Ant Group and Renmin University Unveil First Native MoE Diffusion Language Model
Ant Group and Renmin University Unveil Groundbreaking LLaDA-MoE Model
At the 2025 Inclusion·Bund Conference, Ant Group and Renmin University jointly introduced LLaDA-MoE, the industry's first native Mixture of Experts (MoE) architecture diffusion language model (dLLM). This breakthrough challenges the conventional belief that language models must be autoregressive.
Key Innovations
The LLaDA-MoE model was trained from scratch on approximately 20 terabytes of data, demonstrating remarkable scalability and stability in industrial-scale training. It outperforms previous dense diffusion language models like LLaDA1.0/1.5 and Dream-7B, while matching the performance of equivalent autoregressive models like Qwen2.5-3B-Instruct. Notably, it achieves this by activating only 1.4 billion parameters out of a total 7 billion.

Caption: Renmin University and Ant Group jointly launched the first MoE architecture diffusion model LLaDA-MoE.
Performance Highlights
Under Ant's unified evaluation framework, LLaDA-MoE showed an average improvement of 8.4% across 17 benchmarks, including HumanEval, MBPP, and GSM8K. It leads LLaDA-1.5 by 13.2% and ties with Qwen2.5-3B-Instruct, validating the "MoE amplifier" effect in the dLLM field.

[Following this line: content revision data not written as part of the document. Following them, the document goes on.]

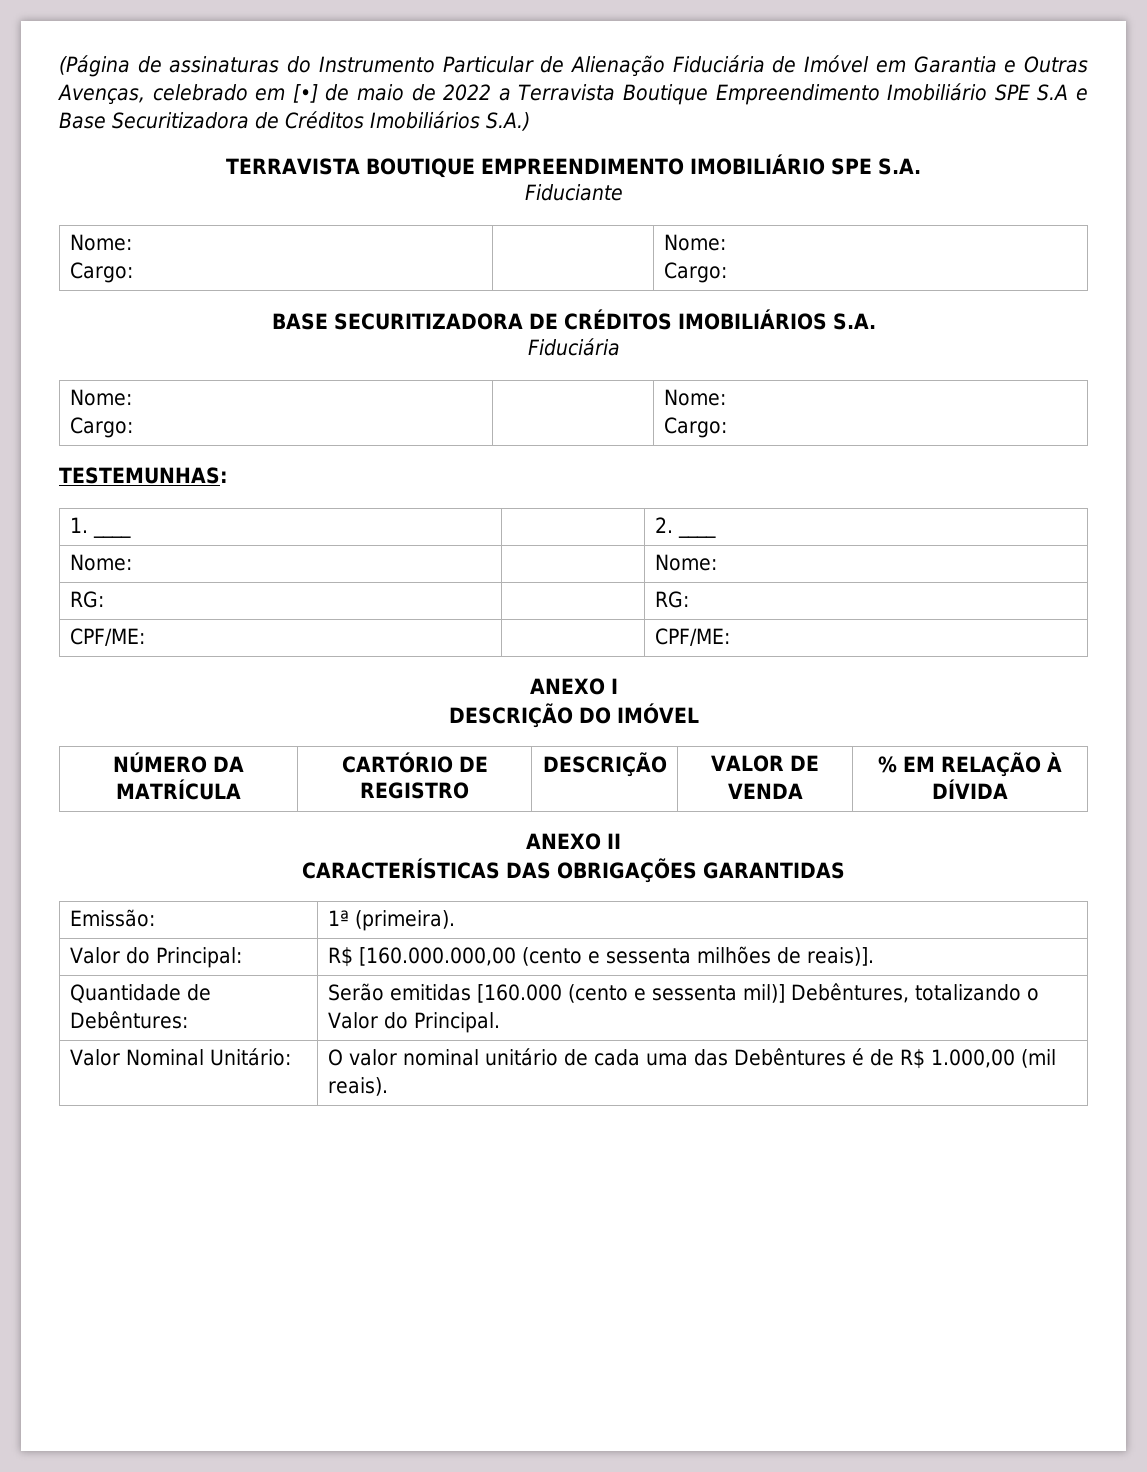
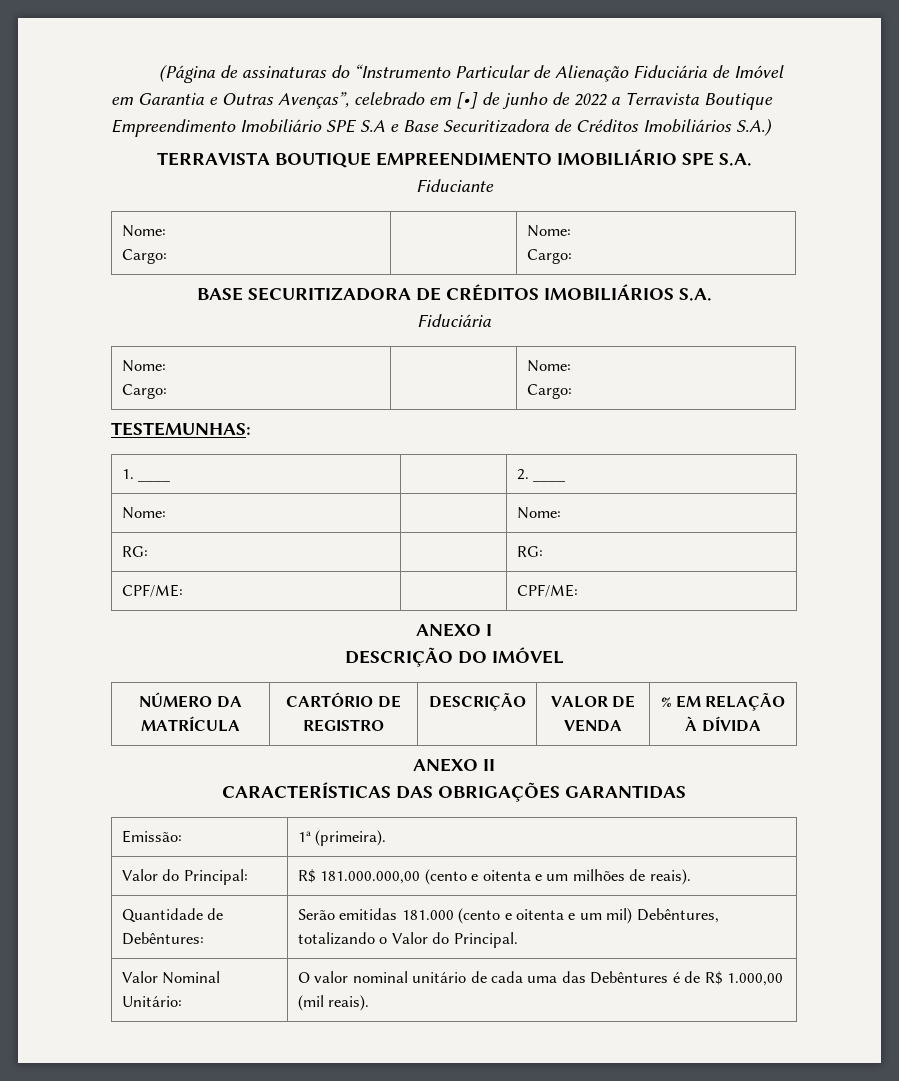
- (Página de assinaturas do Instrumento Particular de Alienação Fiduciária de Imóvel em Garantia e Outras Avenças, celebrado em [•] de maio de 2022 a Terravista Boutique Empreendimento Imobiliário SPE S.A e Base Securitizadora de Créditos Imobiliários S.A.)
+ (Página de assinaturas do “Instrumento Particular de Alienação Fiduciária de Imóvel em Garantia e Outras Avenças”, celebrado em [•] de junho de 2022 a Terravista Boutique Empreendimento Imobiliário SPE S.A e Base Securitizadora de Créditos Imobiliários S.A.)
- Valor do Principal: | R$ [160.000.000,00 (cento e sessenta milhões de reais)].
+ Valor do Principal: | R$ 181.000.000,00 (cento e oitenta e um milhões de reais).
- Quantidade de Debêntures: | Serão emitidas [160.000 (cento e sessenta mil)] Debêntures, totalizando o Valor do Principal.
+ Quantidade de Debêntures: | Serão emitidas 181.000 (cento e oitenta e um mil) Debêntures, totalizando o Valor do Principal.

Caption: Performance metrics of LLaDA-MoE compared to other models.
Technical Breakthroughs
Lan Zhenzhong, Director of Ant Group's General AI Research Center, emphasized that this model represents a significant step toward scaling dLLMs to larger sizes. The team rewrote training code based on LLaDA-1.0 and utilized Ant's distributed framework ATorch for parallel acceleration.
Assistant Professor Li Chongxuan from Renmin University highlighted that traditional autoregressive models struggle with bidirectional token dependencies, a limitation addressed by LLaDA-MoE's parallel decoding approach.
Open-Source Commitment
Ant Group plans to open-source not only the model weights but also a custom inference engine optimized for dLLM parallelism, which reportedly outperforms NVIDIA's fast-dLLM solution. Technical reports and code will be released on GitHub and Hugging Face.
Key Points:
- First native MoE architecture diffusion language model (dLLM)
- Trained on 20T data with 7B total parameters (1.4B activated)
- Outperforms dense diffusion models; matches autoregressive counterparts
- Open-sourcing model weights and inference framework soon